Selain itu, globalisasi dan masuknya produk impor telah menekan industri lokal. Banyak pabrik tutup karena tidak mampu bersaing, yang mengakibatkan peningkatan pengangguran dan ketergantungan pada barang impor. Kondisi ini bertentangan dengan semangat Marhaenisme yang mendorong kemandirian ekonomi dan berpotensi meningkatkan alienasi di kalangan pekerja yang kehilangan mata pencaharian.
Tantangan Alienasi di Era Digital
Era digital membawa tantangan baru terkait alienasi. Di satu sisi, teknologi digital menawarkan peluang untuk meningkatkan efisiensi dan membuka pasar baru bagi produk lokal. Namun, akses yang tidak merata terhadap teknologi dapat memperlebar kesenjangan sosial dan ekonomi. Menurut data Kementerian Komunikasi dan Informatika tahun 2023, masih ada sekitar 12.000 desa di Indonesia yang belum terjangkau oleh jaringan internet. Keterbatasan akses ini menghambat partisipasi kaum marhaen dalam ekonomi digital, yang dapat memperdalam rasa keterasingan mereka dari arus utama perkembangan ekonomi.

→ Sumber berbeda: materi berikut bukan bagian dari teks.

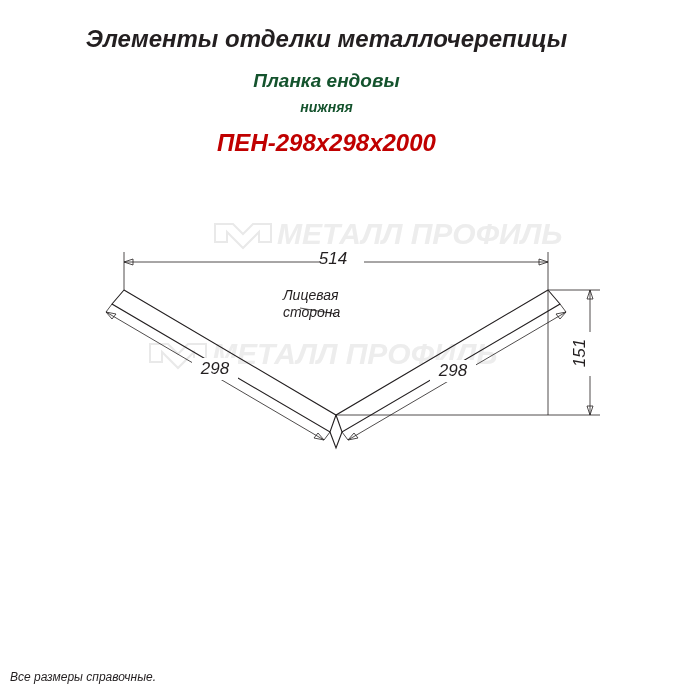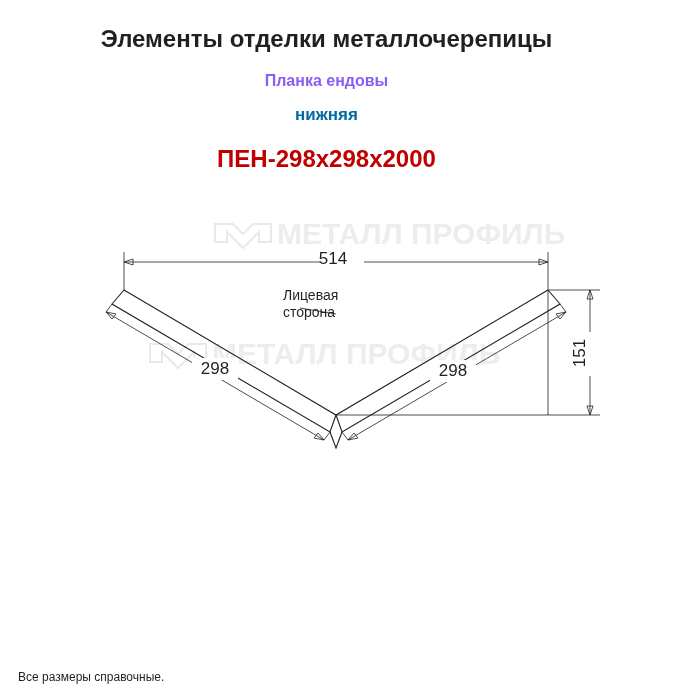--- a/index.html
+++ b/index.html
@@ -19,6 +19,7 @@
     position: relative;
     width: 653px;
     height: 700px;
+    font-style: italic;
   }
   .title-block {
     text-align: center;

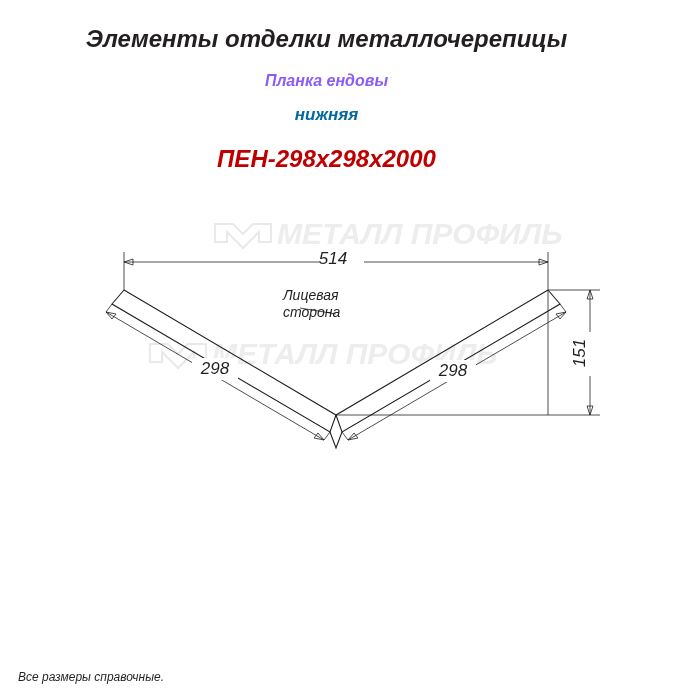--- a/index.html
+++ b/index.html
@@ -34,9 +34,9 @@
     line-height: 30px;
   }
   .sub-title {
-    font-size: 16px;
-    font-weight: bold;
-    color: #8b5cf6;
+    font-size: 19px;
+    font-weight: bold;
+    color: #14532d;
     margin: 0;
     line-height: 26px;
     padding-top: 14px;

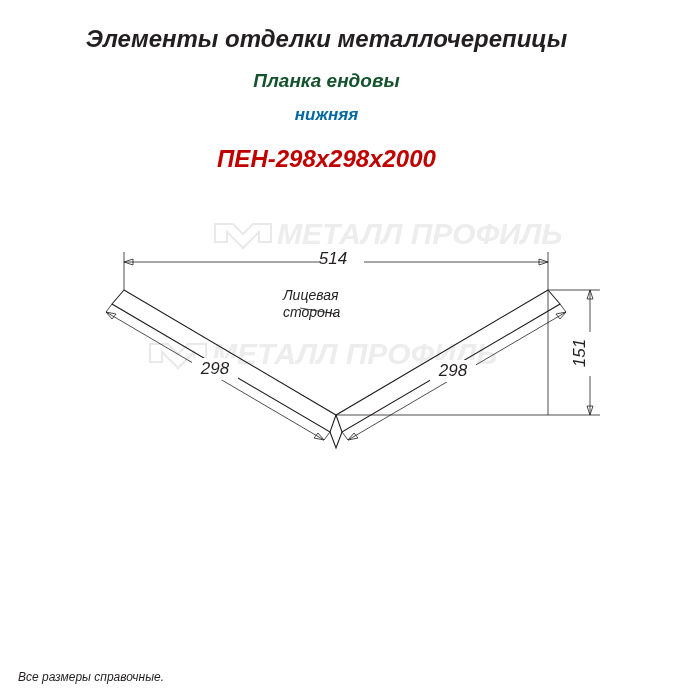--- a/index.html
+++ b/index.html
@@ -42,10 +42,10 @@
     padding-top: 14px;
   }
   .sub-title-2 {
-    font-size: 17px;
-    font-weight: bold;
-    color: #0369a1;
-    margin: 8px;
+    font-size: 14px;
+    font-weight: bold;
+    color: #14532d;
+    margin: 0;
     line-height: 26px;
   }
   .code-title {

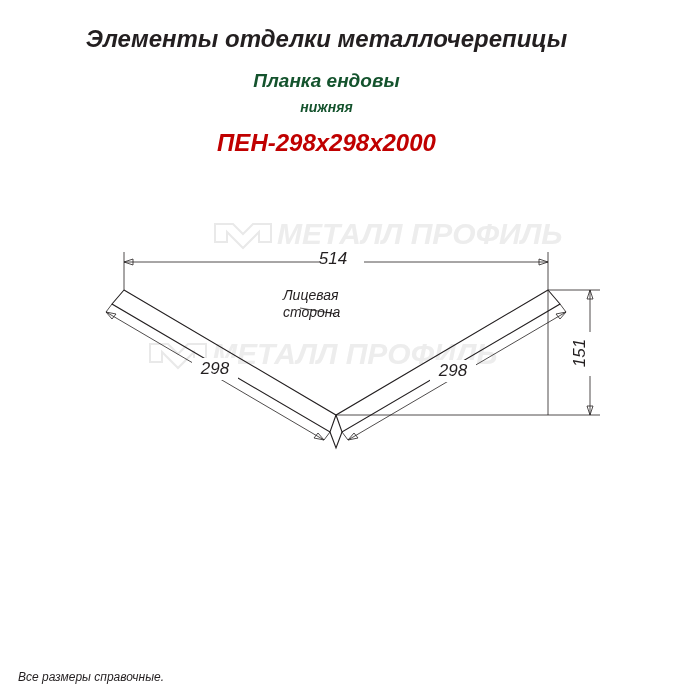--- a/index.html
+++ b/index.html
@@ -65,7 +65,7 @@
   }
   .footer {
     position: absolute;
-    left: 18px;
+    left: 10px;
     bottom: 14px;
     font-size: 12px;
     line-height: 17px;

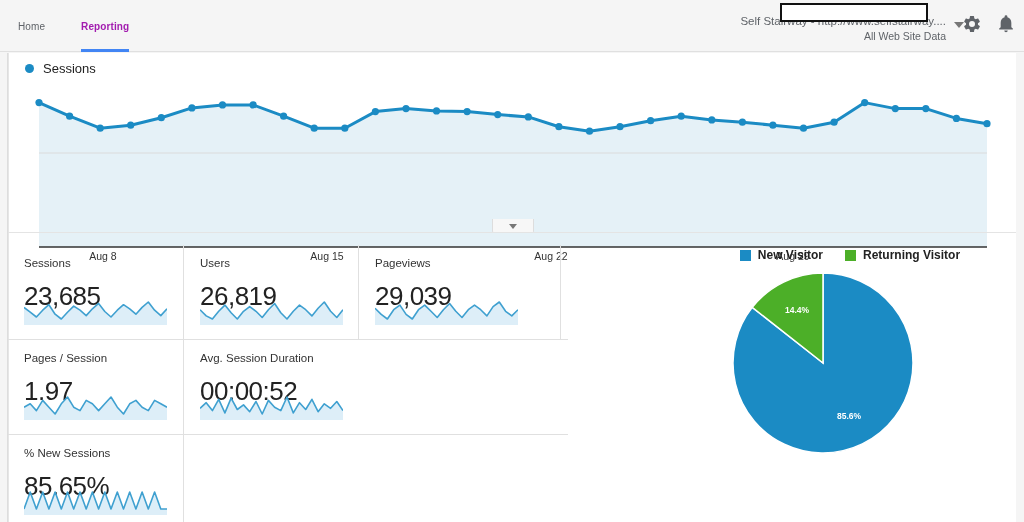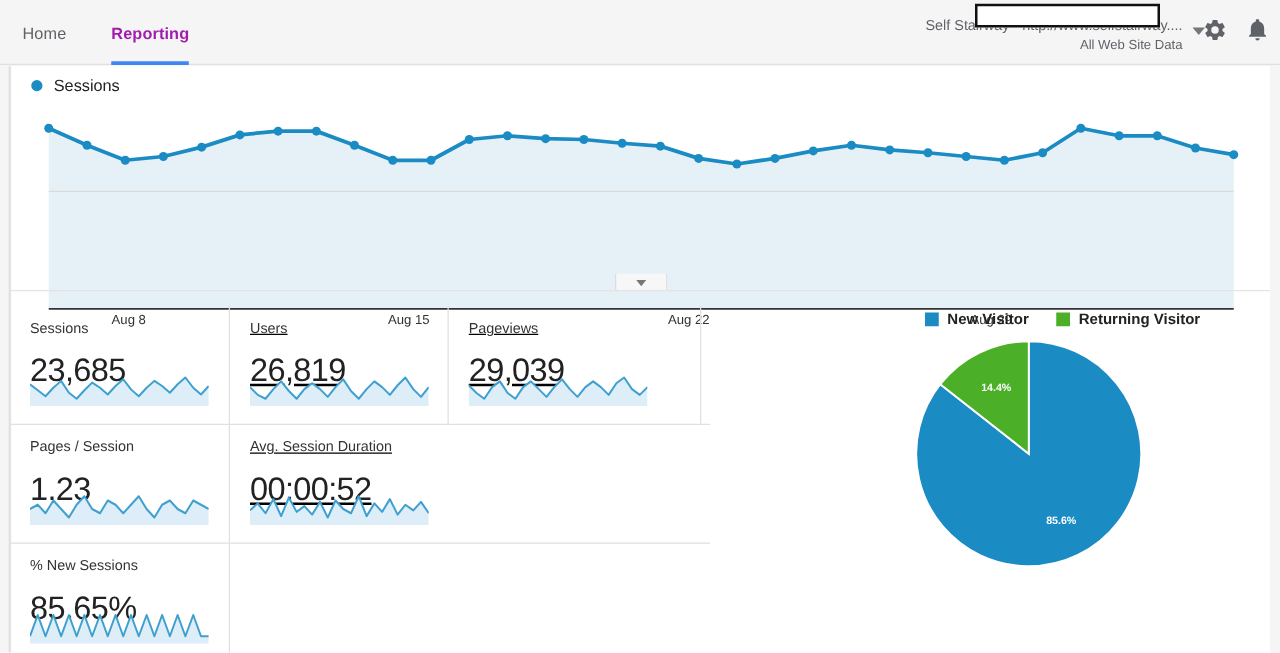--- a/index.html
+++ b/index.html
@@ -19,7 +19,7 @@
   .nav-tabs { position: absolute; left: 0; top: 0; height: 52px; display: flex; align-items: flex-start; }
   .nav-tab {
     position: relative; height: 52px; display: flex; align-items: center;
-    padding: 0 18px; font-size: 13px; color: #5f6368; cursor: pointer;
+    padding: 0 18px; font-size: 10px; color: #5f6368; cursor: pointer;
     letter-spacing: .1px;
   }
   .nav-tab.active { color: #a21caf; font-weight: bold; }

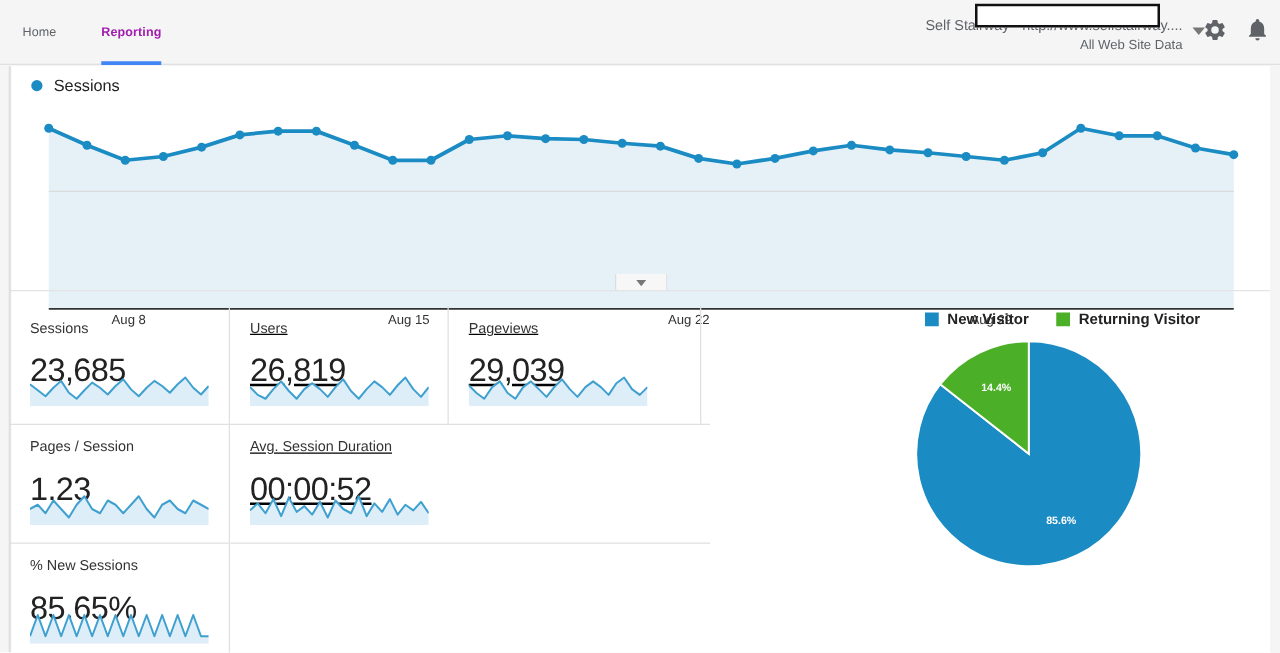--- a/index.html
+++ b/index.html
@@ -89,7 +89,7 @@
   .metrics { position: absolute; left: 8px; top: 245px; width: 560px; }
   .metric-row { position: relative; display: flex; height: 94px; }
   .metric-card { position: relative; width: 175px; padding: 12px 16px 0 16px; }
-  .metric-card + .metric-card { border-left: 1px solid #e0e0e0; text-decoration: underline; }
+  .metric-card + .metric-card { border-left: 1px solid #e0e0e0; }
   .metric-label { font-size: 11.5px; color: #333; white-space: nowrap; }
   .metric-value {
     font-size: 26px; color: #222; font-weight: normal;

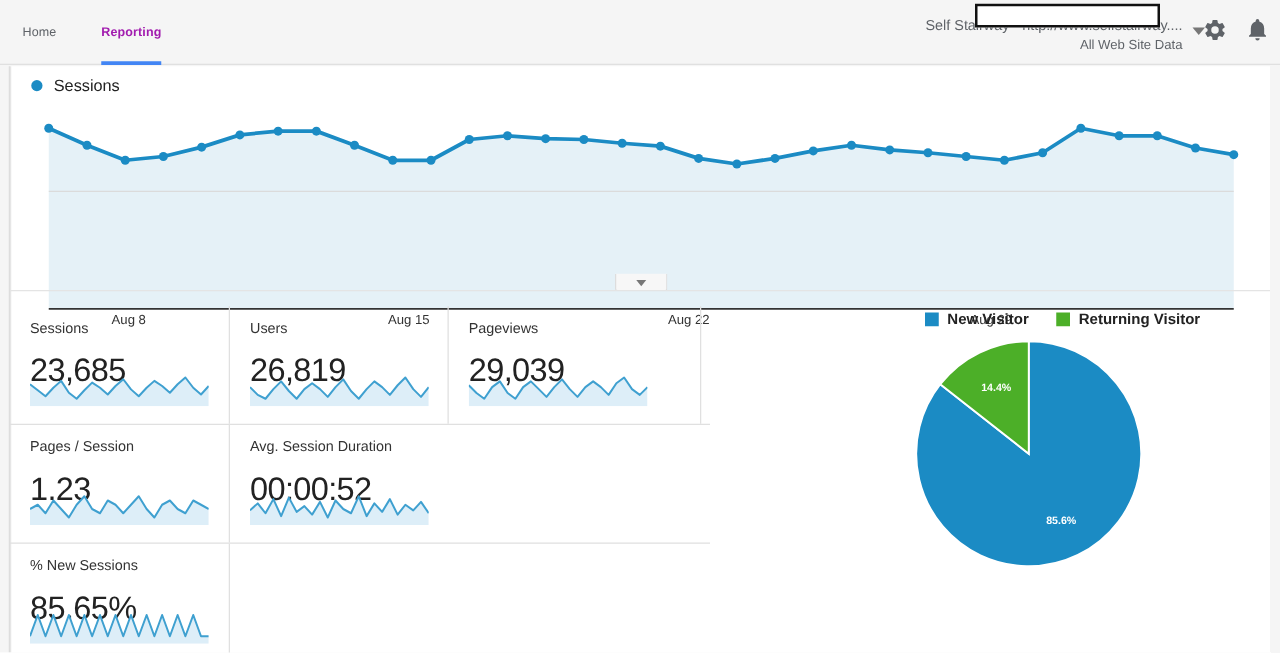--- a/index.html
+++ b/index.html
@@ -249,7 +249,7 @@
     <div class="metric-row">
       <div class="metric-card">
         <div class="metric-label">Pages / Session</div>
-        <div class="metric-value">1.23</div>
+        <div class="metric-value">1.97</div>
         <svg class="spark" viewBox="0 0 143 26" preserveAspectRatio="none">
             <polygon points="0,26 0.0,13.2 6.2,9.8 12.4,16.6 18.7,6.4 24.9,13.2 31.1,20.0 37.3,9.8 43.5,3.0 49.7,13.2 56.0,16.6 62.2,6.4 68.4,9.8 74.6,16.6 80.8,9.8 87.0,3.0 93.3,13.2 99.5,20.0 105.7,9.8 111.9,6.4 118.1,13.2 124.3,16.6 130.6,6.4 136.8,9.8 143.0,13.2 143,26" fill="#ddeef8"></polygon>
             <polyline points="0.0,13.2 6.2,9.8 12.4,16.6 18.7,6.4 24.9,13.2 31.1,20.0 37.3,9.8 43.5,3.0 49.7,13.2 56.0,16.6 62.2,6.4 68.4,9.8 74.6,16.6 80.8,9.8 87.0,3.0 93.3,13.2 99.5,20.0 105.7,9.8 111.9,6.4 118.1,13.2 124.3,16.6 130.6,6.4 136.8,9.8 143.0,13.2" fill="none" stroke="#3fa0d0" stroke-width="1.6" stroke-linejoin="round"></polyline>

Selain itu, dominasi platform digital besar dapat menciptakan bentuk alienasi baru. Pekerja gig economy, misalnya, sering kali menghadapi kondisi kerja yang tidak stabil, tanpa jaminan sosial, dan terisolasi dari komunitas kerja tradisional. Meskipun mereka memiliki fleksibilitas, banyak yang merasa terasing karena kurangnya hubungan dengan kolega dan ketidakpastian pendapatan.
Upaya Mengatasi Alienasi melalui Marhaenisme
Untuk mengatasi alienasi yang dialami oleh kaum marhaen, penerapan prinsip-prinsip Marhaenisme perlu disesuaikan dengan konteks saat ini. Salah satunya adalah dengan mendorong pengembangan usaha mikro, kecil, dan menengah (UMKM) yang dapat meningkatkan kemandirian ekonomi. Data Kementerian Koperasi dan UKM menunjukkan bahwa pada tahun 2023, UMKM menyumbang sekitar 60% dari PDB Indonesia dan menyerap 97% tenaga kerja. Namun, banyak UMKM yang masih menghadapi kendala akses permodalan, teknologi, dan pasar. Pemberdayaan UMKM melalui pelatihan, akses permodalan, dan digitalisasi dapat membantu mengurangi alienasi dengan memberikan kontrol lebih besar kepada individu atas pekerjaan mereka.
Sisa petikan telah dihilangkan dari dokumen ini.